|I agree and I think STIX and TAXII work really well in certain conditions and even in some broad conditions. I do not want people to get confused by statements that are made when we say it has issues or use even harsher terms like it is broken (super passionate technical people often misuse words that can cause fear and paranoia to those not in the mud head deep). |
Keep in mind that the things we are often talking about / complaining about are not that the sky is falling or the sun is going to blow up, or zombies have taken over the earth. Often they are about how do we make things easier, faster, and more efficient especially across eco-system boundaries. The question we should be asking is how do we take STIX and TAXII and "apple-ize" it to make it super intuitive and super easy to use by everyone.
We need to remember that complexity is easy to build, simplicity is what is hard.
Bret Jordan CISSP
Director of Security Architecture and Standards | Office of the CTO
Blue Coat Systems
PGP Fingerprint: 62A6 5999 0F7D 0D61 4C66 D59C 2DB5 111D 63BC A303
"Without cryptography vihv vivc ce xhrnrw, however, the only thing that can not be unscrambled is an egg."
> #1 Just a note regarding the vendors perspective, why "STIX/TAXII in their current incarnation do NOT work very well"?
Can STIX be improved upon? Heck yeah. Should it be improved? Of course, when can we start!?!?!?

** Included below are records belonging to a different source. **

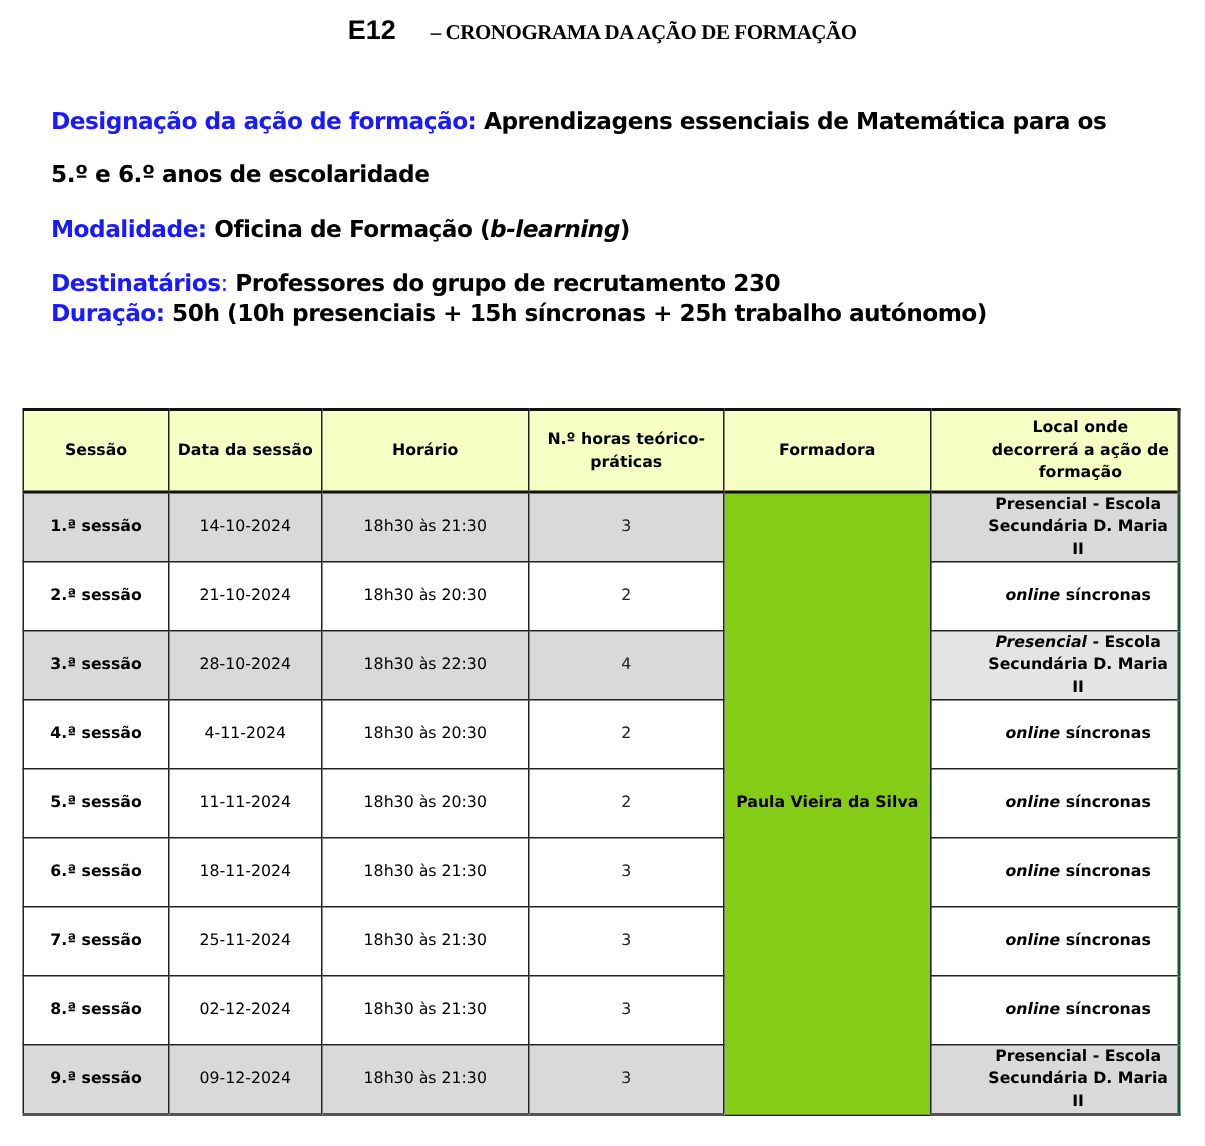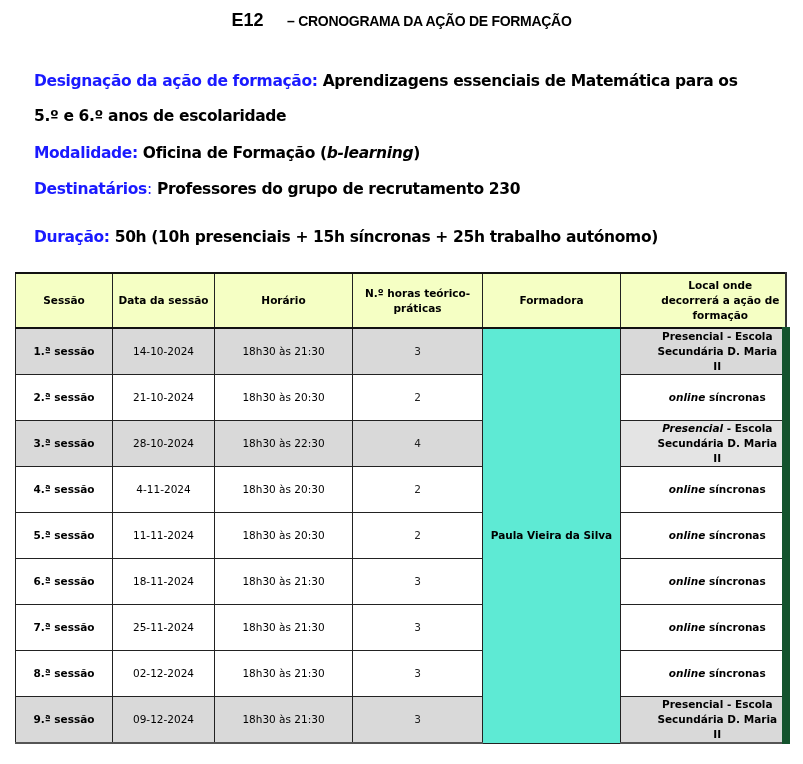"– CRONOGRAMA DA AÇÃO DE" .title .rest { font-family: Liberation Sans, sans-serif -> Liberation Serif, serif }
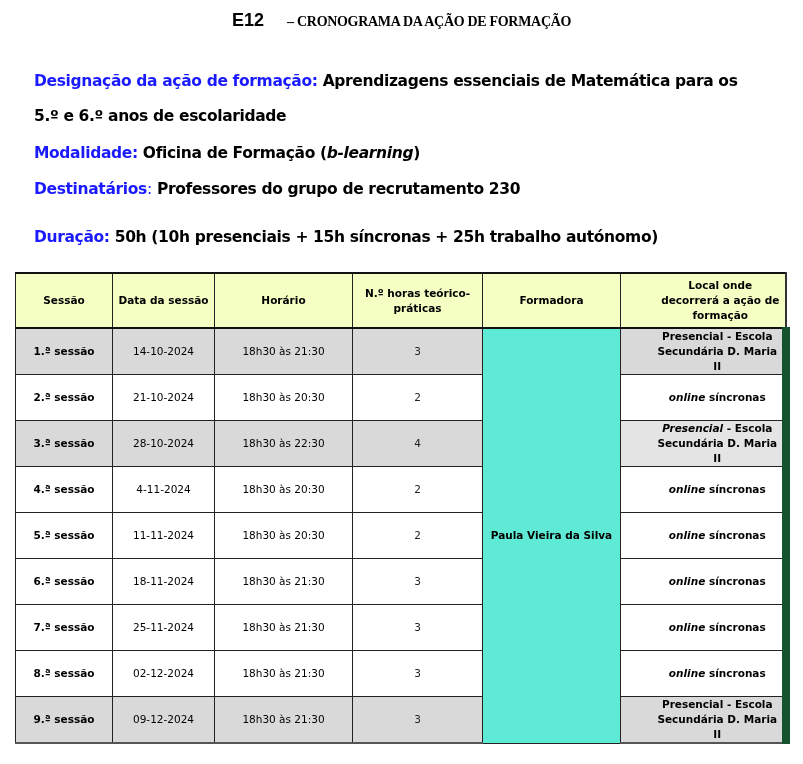"Duração: 50h (10h presenciais +" #l5 { top: 228px -> 200px }
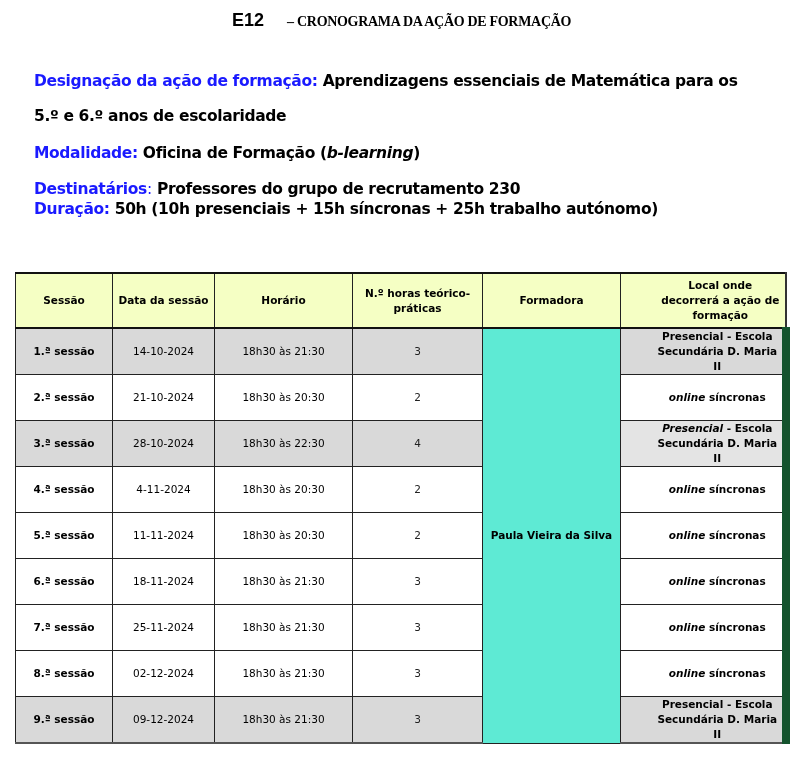"Presencial - Escola Secundária D." table.sched tbody td.local { border-right: 8px solid #14532d -> 2px solid #14532d }
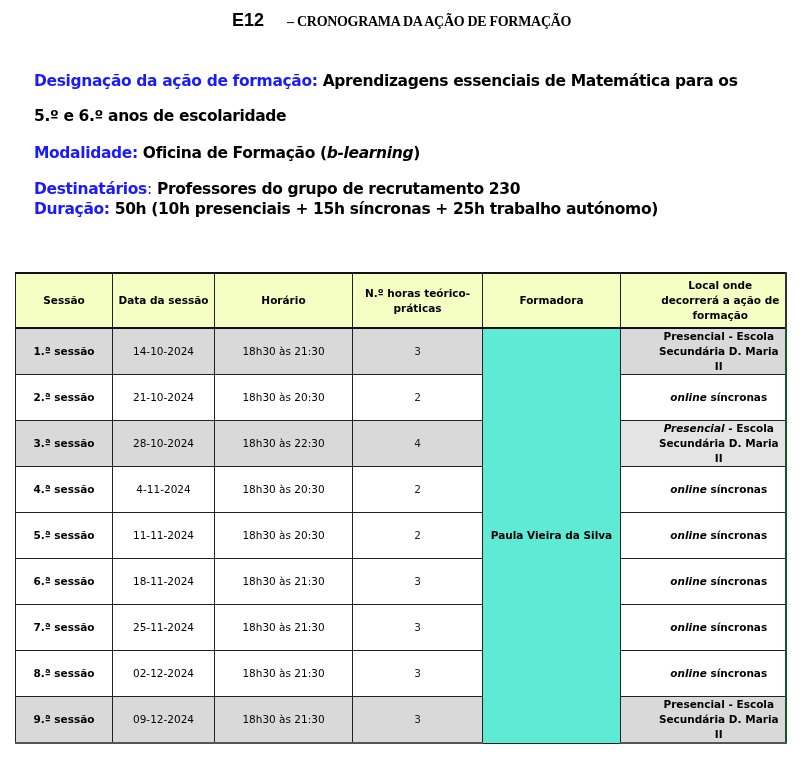"Paula Vieira da Silva" table.sched td.trainer { background: #5eead4 -> #84cc16 }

Does STIX in it's current form not work? I tend to disagree. I speak to people who use STIX everyday. Also, almost every major ISAC is using STIX/TAXII, or planning to use STIX/TAXII, in some fashion to share intelligence. Over 600 TAXII clients pull from http://hailataxii.com
everyday, over 1,700 unique TAXII clients each month, with an average of about 180,000 TAXII requests everyday. I fully support us doing as much of a revamp in STIX 2.0 as needed, but let's not play the success of all the work we have put into STIX/TAXII too short. I don't want us to confuse the new people coming into the group who may not understand STIX's history.
SOLTRA | An FS-ISAC & DTCC Company
18301 Bermuda green Dr
Tampa, fl 33647
A quick comment re: "STIX/TAXII in their current incarnation do NOT work very well":
STIX/TAXII in their current incarnation work *** extremely well*** for many of us in many use cases. That does not mean we do not have challenges, but Open Community tools based on these standards are working today!
#1 Just a note regarding the vendors perspective, why "STIX/TAXII in their current incarnation do NOT work very well"?
Why all big vendors are still not here? (do they think they have better patented proprietary solutions than CTI? do they have no interest of collaborating on interoperability? do they just wait we do the specification job for them before to jump in?). Vendor perspective feedback welcome here.
#2 Regarding the user perspective (and implicitly the vendor one), we would have to clearly demonstrate why CTI is important and what would be the benefits for an organisation to invest into it.
How does it operationally help a CSIRT/SOC to be more effective; save time and money, or do more, faster.
Few months ago, I commented about the STIX Course of Action specification.
From a strategic perspective, I think it could be useful, in the future (2.0 ?...), to take some time trying to develop the business element.
Without too much details for now, because the -Cost- element is specified; a little extension (money/time/quality in mind), e.g.:
The 'Time' property characterizes the estimated time for applying a Course of Action to achieve its targeted objective, ...
e.g.: it would take X days/hours for digital forensics of 1 workstation with Chain of Custody
The idea would be helping adoption and obtaining budget for CTI-related activities, services or technologies... by showing the business value.
And this kind of points of extensions (that would have first to remain optional to avoid complexity) or support of other 'standards' like TLP, CVRF, etc. AND documentation/guidance referring to standards/frameworks/policies/compliance (mapping to CSF, SP 800-53 Families, ISO 27k, Incident Response, Business Continuity, etc. - in short, how to map bottom-up with top-down approaches (Ref. conceptual models & co. topic)) and how CTI fits in would help, imho, if not answering to #2, at least to create interest, and demonstrate the need, from the user/vendor perspective.